Don't you wish we had a president that could convey confidence? Reagan, Eisenhower, Kennedy even FDR?


----------



## lwllms (Jun 1, 2009)

In part BobTheFish writes, "...The Social Security system is nothing like that. In the Social Security system, the money you pay into the system gets immediately paid back out to the people who are currently getting Social Security checks. This arrangement came into being because of the way the system started. In 1935, when Roosevelt signed the Social Security Act into law, there were a lot of people who needed benefits (because of the Great Depression), but there was no money to pay those benefits with. The idea at the time was that people currently working would pay into the system, and their money would immediately go back out in the form of benefit checks. Each generation of retiring workers would get paid by the people currently working, and therefore the system would fund itself forever despite the fact that the system had no money to start with."…"

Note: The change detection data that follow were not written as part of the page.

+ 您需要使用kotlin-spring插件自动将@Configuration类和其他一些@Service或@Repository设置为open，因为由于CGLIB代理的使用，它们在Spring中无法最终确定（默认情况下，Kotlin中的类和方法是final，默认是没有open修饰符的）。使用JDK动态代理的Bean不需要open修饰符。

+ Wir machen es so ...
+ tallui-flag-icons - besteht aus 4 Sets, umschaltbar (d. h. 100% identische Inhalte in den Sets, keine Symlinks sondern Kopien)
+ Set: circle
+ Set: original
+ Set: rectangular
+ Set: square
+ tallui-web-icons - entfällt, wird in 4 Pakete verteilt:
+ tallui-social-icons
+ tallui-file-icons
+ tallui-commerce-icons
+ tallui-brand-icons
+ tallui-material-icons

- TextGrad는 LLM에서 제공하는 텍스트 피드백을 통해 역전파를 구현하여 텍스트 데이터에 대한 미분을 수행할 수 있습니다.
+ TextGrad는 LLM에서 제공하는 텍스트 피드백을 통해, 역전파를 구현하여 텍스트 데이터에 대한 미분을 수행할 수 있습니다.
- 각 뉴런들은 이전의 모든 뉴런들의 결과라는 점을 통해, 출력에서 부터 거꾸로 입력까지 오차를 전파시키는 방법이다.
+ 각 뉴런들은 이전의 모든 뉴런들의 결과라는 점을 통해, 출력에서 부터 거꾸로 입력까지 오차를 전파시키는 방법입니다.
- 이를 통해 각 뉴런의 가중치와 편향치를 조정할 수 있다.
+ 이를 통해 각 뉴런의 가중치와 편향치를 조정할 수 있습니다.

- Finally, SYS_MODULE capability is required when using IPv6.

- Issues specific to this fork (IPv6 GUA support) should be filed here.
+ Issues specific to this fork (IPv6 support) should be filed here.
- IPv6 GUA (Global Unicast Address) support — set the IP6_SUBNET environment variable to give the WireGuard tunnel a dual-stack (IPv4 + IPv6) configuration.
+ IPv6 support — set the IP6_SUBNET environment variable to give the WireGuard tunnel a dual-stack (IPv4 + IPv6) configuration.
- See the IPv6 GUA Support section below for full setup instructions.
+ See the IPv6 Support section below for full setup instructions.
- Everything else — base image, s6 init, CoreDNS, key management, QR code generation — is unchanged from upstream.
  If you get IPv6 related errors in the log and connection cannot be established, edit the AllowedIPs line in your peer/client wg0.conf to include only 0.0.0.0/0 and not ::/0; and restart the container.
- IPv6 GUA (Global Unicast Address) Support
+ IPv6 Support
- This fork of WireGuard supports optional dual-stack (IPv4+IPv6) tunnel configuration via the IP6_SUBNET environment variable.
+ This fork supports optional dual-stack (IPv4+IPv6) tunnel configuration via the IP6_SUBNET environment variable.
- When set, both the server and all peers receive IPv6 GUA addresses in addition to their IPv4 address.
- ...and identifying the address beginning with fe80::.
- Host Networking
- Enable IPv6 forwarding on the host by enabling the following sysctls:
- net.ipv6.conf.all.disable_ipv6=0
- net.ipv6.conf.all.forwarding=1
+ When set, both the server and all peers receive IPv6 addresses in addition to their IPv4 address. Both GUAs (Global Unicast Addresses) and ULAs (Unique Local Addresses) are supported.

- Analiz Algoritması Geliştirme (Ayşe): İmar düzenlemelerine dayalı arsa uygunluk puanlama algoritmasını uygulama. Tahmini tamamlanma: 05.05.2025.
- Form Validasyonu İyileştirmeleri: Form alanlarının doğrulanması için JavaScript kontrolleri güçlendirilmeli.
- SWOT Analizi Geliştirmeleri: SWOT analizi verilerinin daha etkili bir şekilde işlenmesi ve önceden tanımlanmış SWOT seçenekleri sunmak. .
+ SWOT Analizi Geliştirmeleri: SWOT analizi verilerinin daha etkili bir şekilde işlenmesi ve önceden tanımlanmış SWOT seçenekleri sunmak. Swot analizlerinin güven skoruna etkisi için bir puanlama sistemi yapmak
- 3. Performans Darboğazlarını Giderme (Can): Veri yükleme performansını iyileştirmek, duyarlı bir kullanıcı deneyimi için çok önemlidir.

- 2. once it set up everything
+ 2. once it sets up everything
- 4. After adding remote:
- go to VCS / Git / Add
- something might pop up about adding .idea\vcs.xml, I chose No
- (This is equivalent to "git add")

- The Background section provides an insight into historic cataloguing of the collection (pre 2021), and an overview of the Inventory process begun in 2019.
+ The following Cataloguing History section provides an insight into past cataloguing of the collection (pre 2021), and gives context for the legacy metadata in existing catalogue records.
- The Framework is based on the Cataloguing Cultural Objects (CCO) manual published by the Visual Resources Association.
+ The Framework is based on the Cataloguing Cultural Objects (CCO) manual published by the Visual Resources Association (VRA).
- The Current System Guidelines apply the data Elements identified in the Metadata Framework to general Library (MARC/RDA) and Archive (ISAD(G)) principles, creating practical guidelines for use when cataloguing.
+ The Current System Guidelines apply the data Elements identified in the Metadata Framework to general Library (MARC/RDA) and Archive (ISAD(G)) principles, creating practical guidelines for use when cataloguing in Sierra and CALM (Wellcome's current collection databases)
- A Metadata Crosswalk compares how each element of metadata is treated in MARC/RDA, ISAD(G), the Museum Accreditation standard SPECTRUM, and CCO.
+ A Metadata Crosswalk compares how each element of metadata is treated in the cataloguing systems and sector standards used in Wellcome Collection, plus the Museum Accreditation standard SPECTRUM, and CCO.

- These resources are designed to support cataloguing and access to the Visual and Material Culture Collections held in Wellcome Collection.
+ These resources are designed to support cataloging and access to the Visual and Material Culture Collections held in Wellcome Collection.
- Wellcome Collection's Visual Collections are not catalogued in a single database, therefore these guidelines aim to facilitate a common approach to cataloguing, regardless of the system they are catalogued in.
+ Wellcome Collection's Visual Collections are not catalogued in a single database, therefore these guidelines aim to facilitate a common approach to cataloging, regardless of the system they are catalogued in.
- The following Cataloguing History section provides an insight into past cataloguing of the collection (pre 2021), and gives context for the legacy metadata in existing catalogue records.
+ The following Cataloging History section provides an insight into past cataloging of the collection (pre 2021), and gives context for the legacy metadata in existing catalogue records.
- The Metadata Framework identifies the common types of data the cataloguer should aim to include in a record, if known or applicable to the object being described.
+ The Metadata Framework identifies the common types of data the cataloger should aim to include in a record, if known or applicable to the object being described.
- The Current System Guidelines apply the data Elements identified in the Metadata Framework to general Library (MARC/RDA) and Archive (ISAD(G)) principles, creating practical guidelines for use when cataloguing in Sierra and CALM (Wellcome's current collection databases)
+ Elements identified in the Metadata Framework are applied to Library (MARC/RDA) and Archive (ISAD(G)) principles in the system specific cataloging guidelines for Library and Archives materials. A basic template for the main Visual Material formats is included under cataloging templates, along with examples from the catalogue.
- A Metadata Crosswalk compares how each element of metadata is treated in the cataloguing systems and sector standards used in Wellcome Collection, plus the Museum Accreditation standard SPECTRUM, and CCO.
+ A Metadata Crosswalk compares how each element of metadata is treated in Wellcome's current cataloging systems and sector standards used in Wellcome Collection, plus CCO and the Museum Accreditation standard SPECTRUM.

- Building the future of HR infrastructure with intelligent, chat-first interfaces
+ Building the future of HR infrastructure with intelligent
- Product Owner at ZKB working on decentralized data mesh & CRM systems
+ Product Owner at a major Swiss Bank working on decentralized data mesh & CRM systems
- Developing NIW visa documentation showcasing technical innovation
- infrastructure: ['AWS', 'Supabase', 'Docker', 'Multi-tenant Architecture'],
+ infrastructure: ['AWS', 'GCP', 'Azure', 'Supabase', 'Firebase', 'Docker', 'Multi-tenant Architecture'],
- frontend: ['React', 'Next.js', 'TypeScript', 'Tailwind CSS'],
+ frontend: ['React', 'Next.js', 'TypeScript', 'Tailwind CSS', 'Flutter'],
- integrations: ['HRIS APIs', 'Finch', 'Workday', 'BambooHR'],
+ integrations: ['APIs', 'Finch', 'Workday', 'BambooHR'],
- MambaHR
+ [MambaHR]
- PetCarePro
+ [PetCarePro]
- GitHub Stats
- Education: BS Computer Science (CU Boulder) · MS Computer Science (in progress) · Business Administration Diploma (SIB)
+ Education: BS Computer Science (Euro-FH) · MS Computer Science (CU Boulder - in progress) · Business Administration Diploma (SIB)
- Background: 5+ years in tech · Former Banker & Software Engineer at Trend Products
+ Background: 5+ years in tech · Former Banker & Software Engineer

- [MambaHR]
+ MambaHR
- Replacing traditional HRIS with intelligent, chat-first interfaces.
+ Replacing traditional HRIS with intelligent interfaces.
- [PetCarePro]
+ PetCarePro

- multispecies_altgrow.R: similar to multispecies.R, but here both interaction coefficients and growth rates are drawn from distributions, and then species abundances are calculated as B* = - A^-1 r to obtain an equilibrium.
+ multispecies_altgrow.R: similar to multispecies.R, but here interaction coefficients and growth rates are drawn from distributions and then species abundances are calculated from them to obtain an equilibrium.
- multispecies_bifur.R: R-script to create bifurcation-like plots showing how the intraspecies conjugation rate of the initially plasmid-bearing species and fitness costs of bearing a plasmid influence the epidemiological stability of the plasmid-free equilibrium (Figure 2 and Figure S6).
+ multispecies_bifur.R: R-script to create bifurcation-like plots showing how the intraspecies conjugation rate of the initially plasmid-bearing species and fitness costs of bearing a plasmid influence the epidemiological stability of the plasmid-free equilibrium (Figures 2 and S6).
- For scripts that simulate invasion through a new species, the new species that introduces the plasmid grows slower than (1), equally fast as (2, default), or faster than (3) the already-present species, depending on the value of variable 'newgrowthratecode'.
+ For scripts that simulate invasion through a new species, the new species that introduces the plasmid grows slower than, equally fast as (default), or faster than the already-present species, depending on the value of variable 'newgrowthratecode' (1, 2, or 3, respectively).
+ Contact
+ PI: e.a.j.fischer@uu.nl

Bob, I have a daughter just two years younger than you. There's no way I'd do anything to hurt her. The right, who've been trying to kill Social Security since opposing its inception, have been telling everyone it wouldn't be there when they retire. I was getting that message when I was in college 40 years ago. It's a propaganda war that's been trying to undermine Social Security for a long time.

Social Security did start as a pay-as-you-go system but that wasn't sustainable. In 1983 Reagan and the Greenspan Commission changed that. Payroll taxes (Social Security taxes) were raised significantly to cover the coming cost of Social Security for the baby boom generation. Social Security built up a huge surplus for the trust fund, it's now more than $2.6 trillion for this. The trust fund at current rates is projected to continue to grow for the next 20 years. By law, this money had to go into Treasury Bonds, the same place the Federal Government borrows money. If wages had kept up with inflation this figure would be substantially larger but the right has been successful at gutting labor laws, slashing benefits and keeping wages down. Yes, there will have to be adjustments but Social Security is solvent, unlike Wall Street.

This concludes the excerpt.